Superficially, this is a true statement about purpose and direction. But it ignores the fact that we are always innovating. My article had already mentioned Ferumoxytol, an iron-based off-label alternative, and fails to acknowledge that there are several others under investigation, like Mn-PyC3A, ORCAs, CEST, and Fluorine-19.
“Gadolinium is toxic, so we shouldn’t use it anyway”
This one was hilarious because gadolinium is actually far less toxic than traditional iodinated CT scans, making it the preferred contrast for people with kidney function that you are trying to preserve. This argument was also the saddest because its most passionate purveyor was a physician of some sort who should have known better. I took some heat for pointing out that the guy who graduates at the bottom of his class in medical school is still called “doctor,” but I would contend that it’s not ad hominem if it’s true.
I am not saying that Gd is nontoxic, I am just saying that it isn’t very toxic. With respect to the kidneys, is not only less nephrotoxic than iodinated contrast agents, it is also less nephrotoxic than ibuprofen, loop and thiazide diuretics, proton pump inhibitors, and a host of antibiotics. Everything has a risk of some sort of toxicity if you have enough of it, even things you actually need to live: vitamins, potassium, and water, among others. Gadolinium contrast is no different. So even though its safer than many other things, it isn’t harmless, which is why it its dumb to get periodic MRI’s for no reason other than being rich and famous. Expect expenses as well as unanticipated risks.
A study in 2014 determined that Gd contrast can be retained in the brains of those who have received it, and this caused understandable concern, but as of yet, there is no evidence that connects this phenomenon with any significant or harmful health issues. That could change in the future after further study, but things are still looking much less than catastrophic.
Dunning-Kruger Club
I have a lot of really smug folks who work in IT, finance, mergers & acquisitions, alternative medicine, and (choking back tears here) one lone physician who has never ordered an MRI, to thank for pushing me to do a little more homework and to lower my standards on what I can expect people to support their arguments with -which was mostly nothing other than confidence.
Confident disagreement without evidence, is only evidence of undeserved confidence.

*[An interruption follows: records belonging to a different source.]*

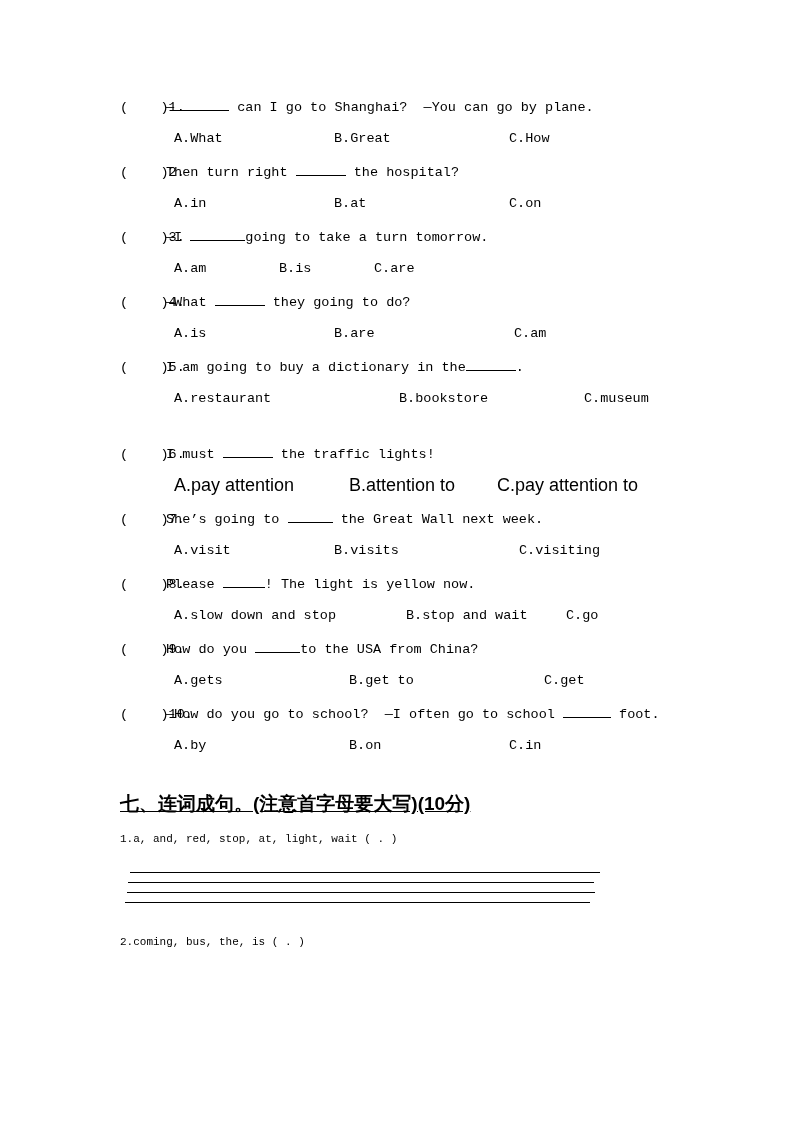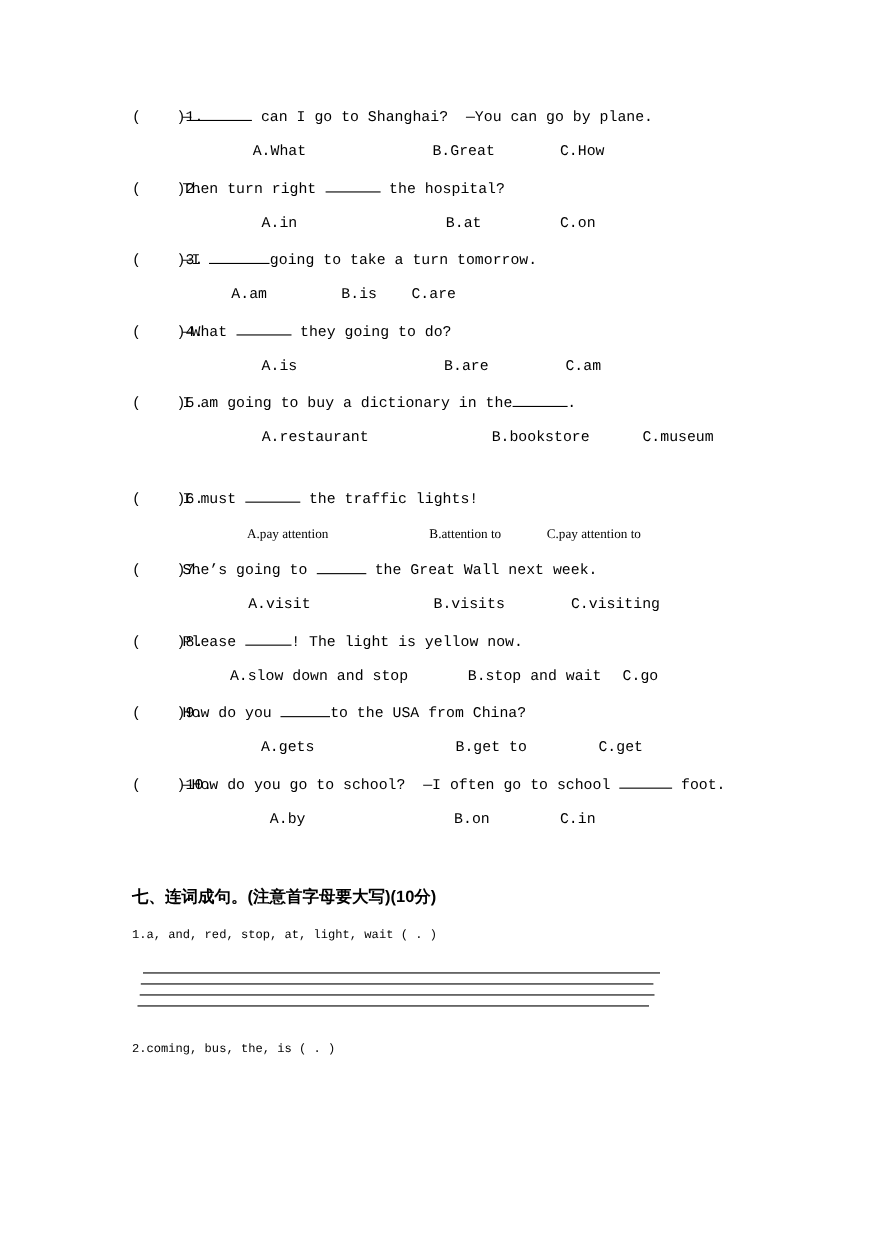--- a/index.html
+++ b/index.html
@@ -60,7 +60,6 @@
   }
   .opt {
     display: inline-block;
-    text-align: center;
   }
   .section-head {
     font-family: "Liberation Sans", sans-serif;

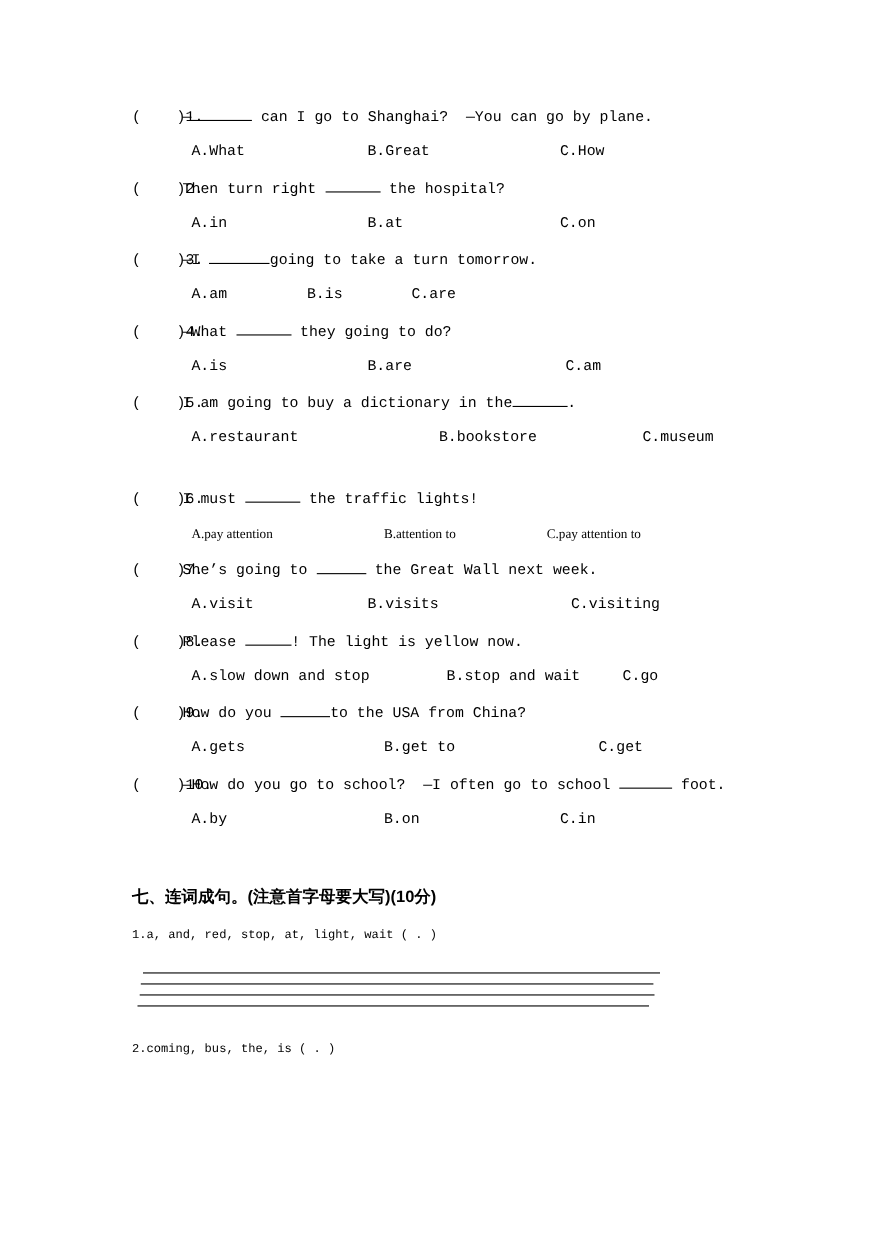--- a/index.html
+++ b/index.html
@@ -53,8 +53,8 @@
     padding-left: 54px;
   }
   .opts-wrap {
-    font-family: Liberation Serif, serif;
-    font-size: 12px;
+    font-family: Liberation Sans, sans-serif;
+    font-size: 18px;
     line-height: 31px;
     white-space: pre-wrap;
   }

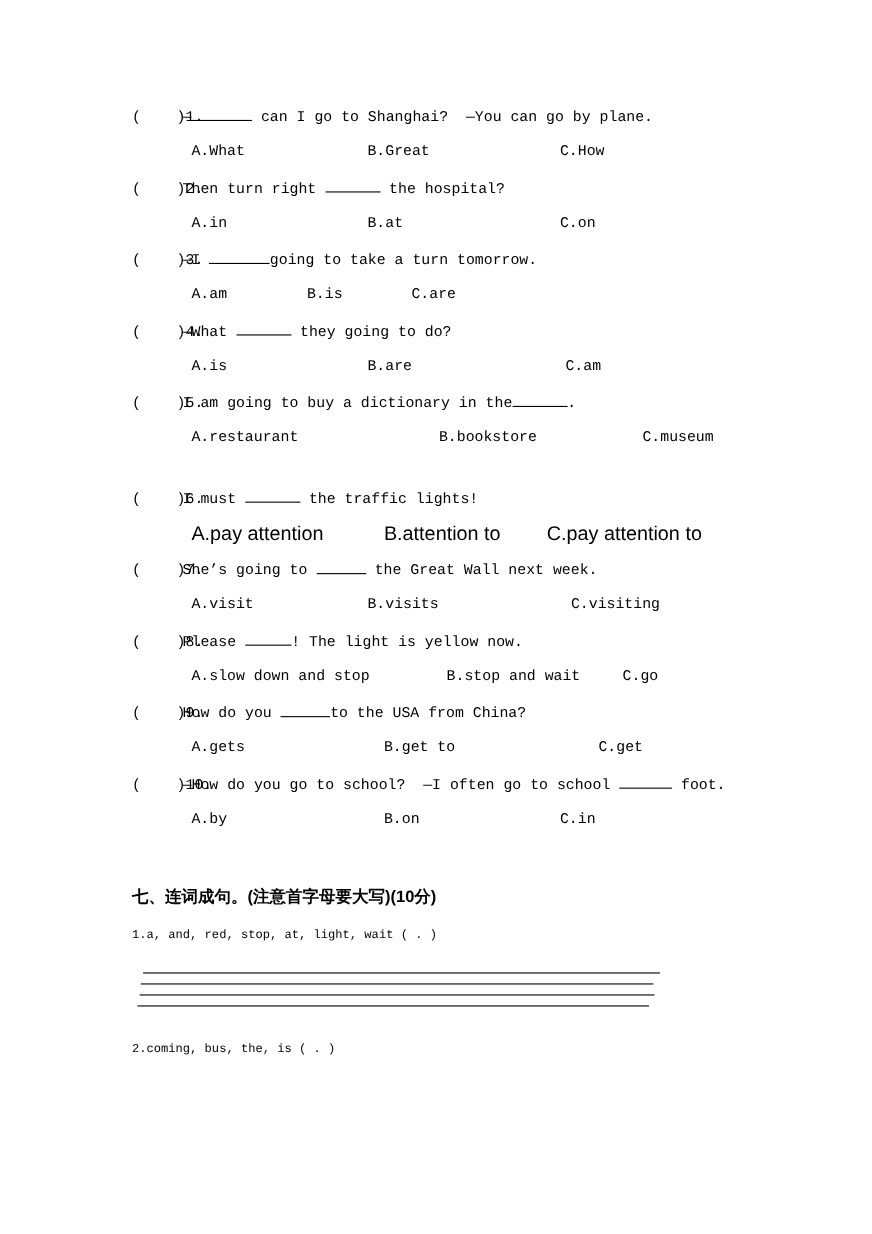--- a/index.html
+++ b/index.html
@@ -64,10 +64,11 @@
   .section-head {
     font-family: "Liberation Sans", sans-serif;
     font-weight: bold;
-    font-size: 15px;
+    font-size: 19px;
     line-height: 28px;
-    margin-top: 24px;
+    margin-top: 12px;
     margin-bottom: 6px;
+    text-decoration: underline;
   }
   .sent-line {
     font-family: "Liberation Mono", monospace;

Confident ignorance is a contagious disease: not only does it make you susceptible to infection with disinformation, it makes you infect others with disinformation when they have not been inoculated against foolishness.
Along those lines, I am neither a miner nor a geologist, but the research I did for this was fascinating. If you are an expert in some rare-earth-adjacent field, I would be honored to address any errors I made in my explanations and estimates.

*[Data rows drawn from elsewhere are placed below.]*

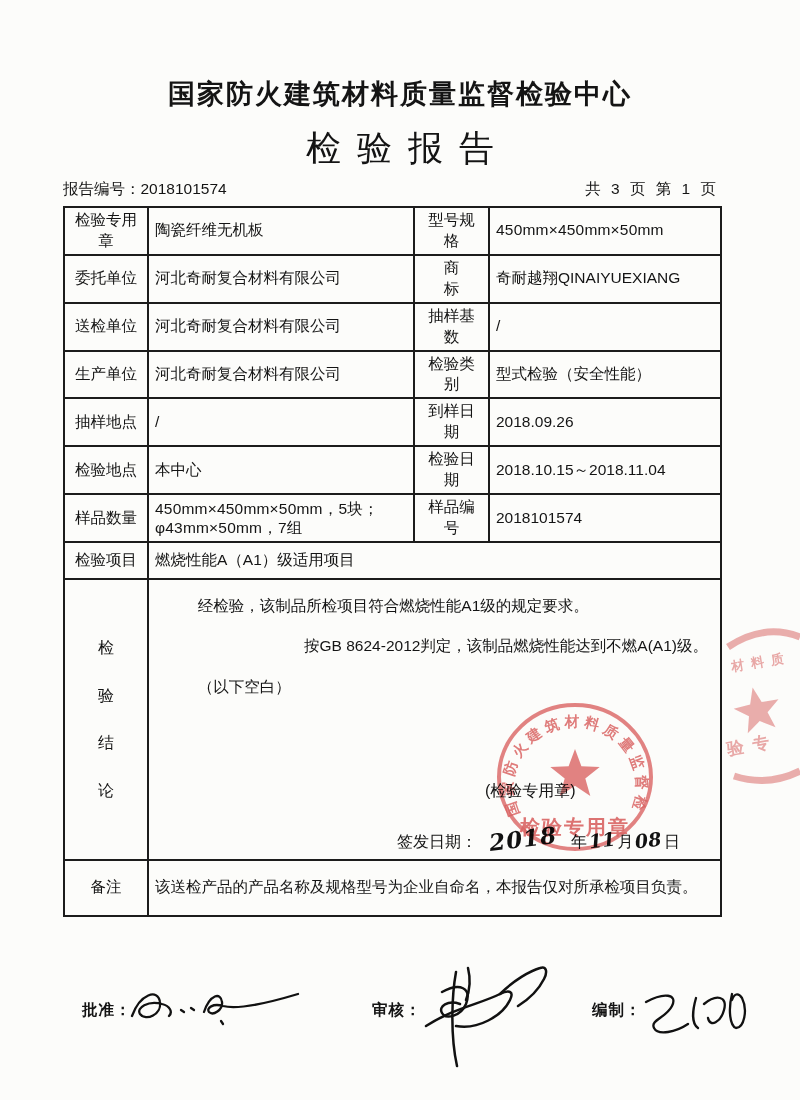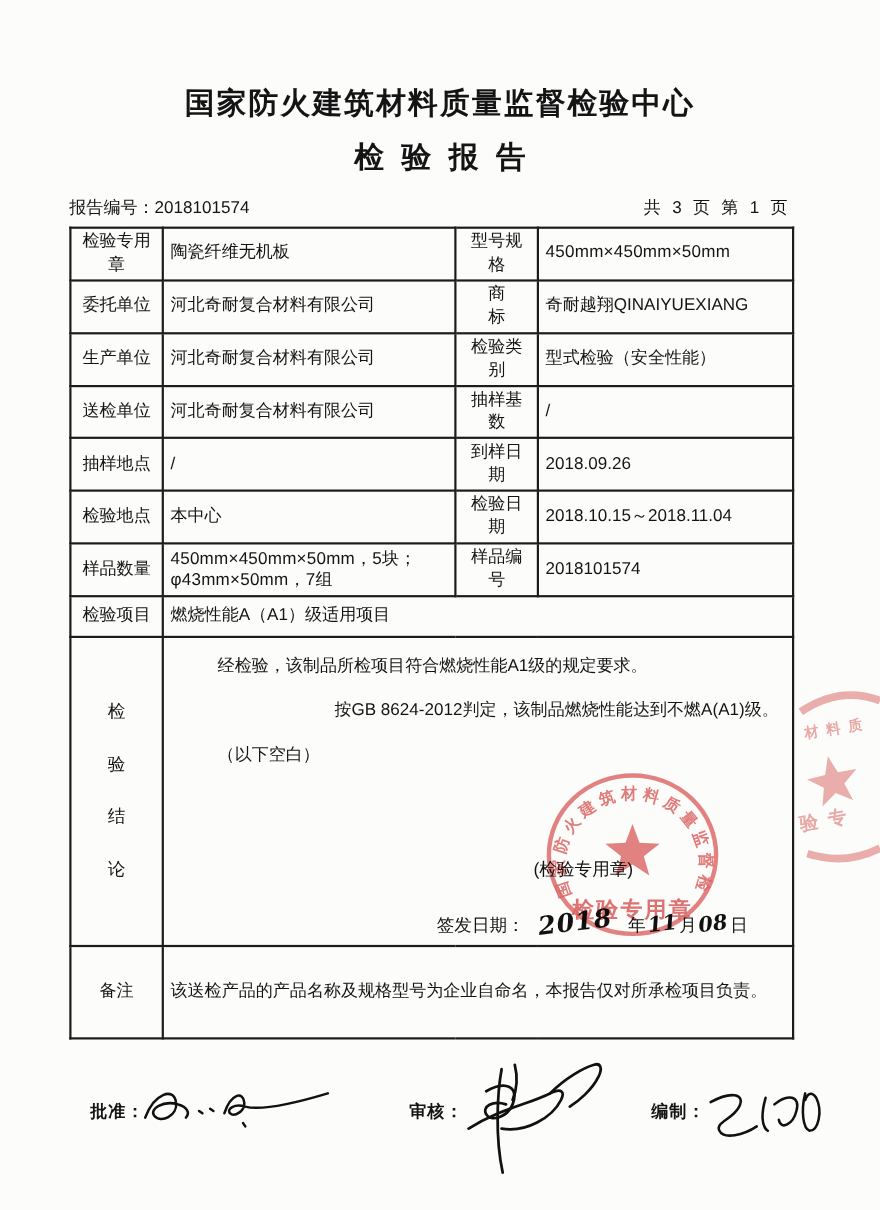--- a/index.html
+++ b/index.html
@@ -10,7 +10,7 @@
   .org-title{position:absolute;top:76px;left:0;width:100%;text-align:center;
              font-size:27px;font-weight:bold;letter-spacing:2px;}
   .report-title{position:absolute;top:125px;left:0;width:100%;text-align:center;
-                font-size:27px;font-weight:bold;letter-spacing:16px;text-indent:16px;}
+                font-size:35px;font-weight:normal;letter-spacing:16px;text-indent:16px;}
 
   .meta-row{position:absolute;top:179px;left:63px;width:656px;display:flex;
             justify-content:space-between;font-size:15.5px;}

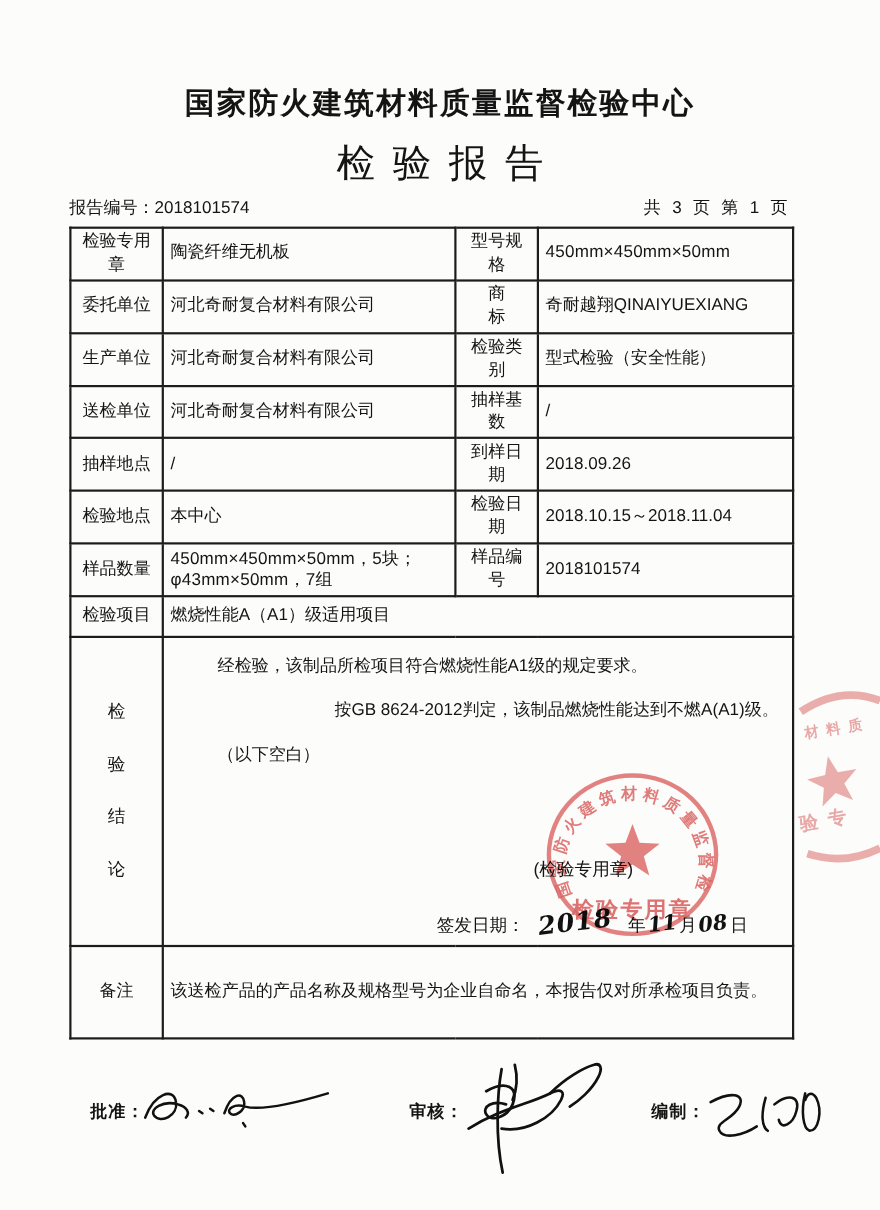--- a/index.html
+++ b/index.html
@@ -83,17 +83,17 @@
       <td class="lbl">商　　标</td>
       <td class="val">奇耐越翔QINAIYUEXIANG</td>
     </tr>
+    <tr style="height:40px">
+      <td class="lbl">送检单位</td>
+      <td class="val">河北奇耐复合材料有限公司</td>
+      <td class="lbl">抽样基数</td>
+      <td class="val">/</td>
+    </tr>
     <tr style="height:41px">
       <td class="lbl">生产单位</td>
       <td class="val">河北奇耐复合材料有限公司</td>
       <td class="lbl">检验类别</td>
       <td class="val">型式检验（安全性能）</td>
-    </tr>
-    <tr style="height:40px">
-      <td class="lbl">送检单位</td>
-      <td class="val">河北奇耐复合材料有限公司</td>
-      <td class="lbl">抽样基数</td>
-      <td class="val">/</td>
     </tr>
     <tr style="height:40px">
       <td class="lbl">抽样地点</td>

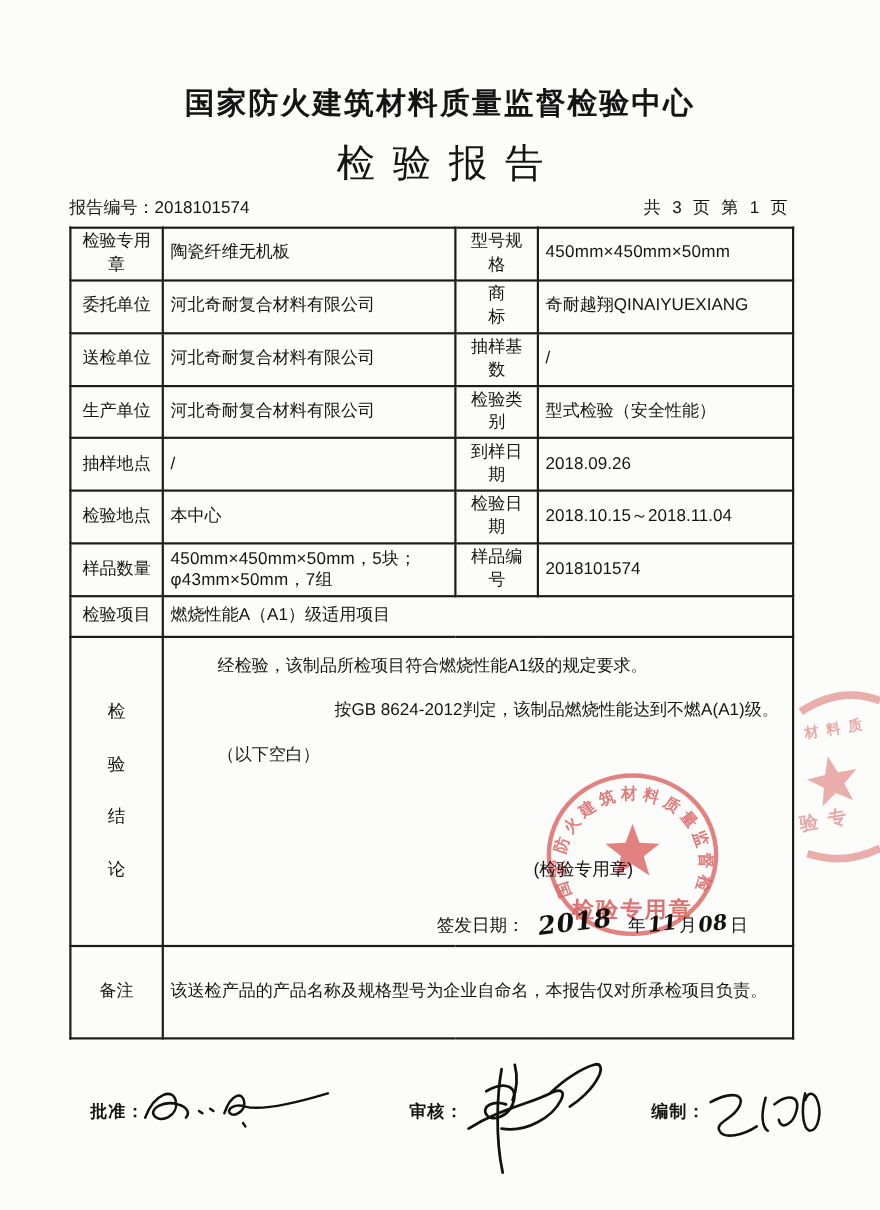--- a/index.html
+++ b/index.html
@@ -147,7 +147,7 @@
         </svg>
       </td>
     </tr>
-    <tr style="height:84px">
+    <tr style="height:56px">
       <td class="lbl">备注</td>
       <td class="val" colspan="3">该送检产品的产品名称及规格型号为企业自命名，本报告仅对所承检项目负责。</td>
     </tr>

Neurologist here, so I order lots of MRIs, sometimes with contrast. Also graduated near the top of my class, and I absolutely hear what you're saying about the person graduating at the bottom being also a doctor! Gadolinium itself is actually highly toxic, but in the MRI contrast form it's given in, it's highly chelated so gets largely peed out. Gadovist etc isn't intrinsically nephrotoxic unlike CT contrast. However, in setting of kidney failure e.g. eGFR less than 30, radiologists generally won't give it as you can't pee it out, then it comes off the chelating compound and causes NSF, which is an awful condition. A recent study out of University of New Mexico looked into risk factors for this. Anyway, good article. Thank you!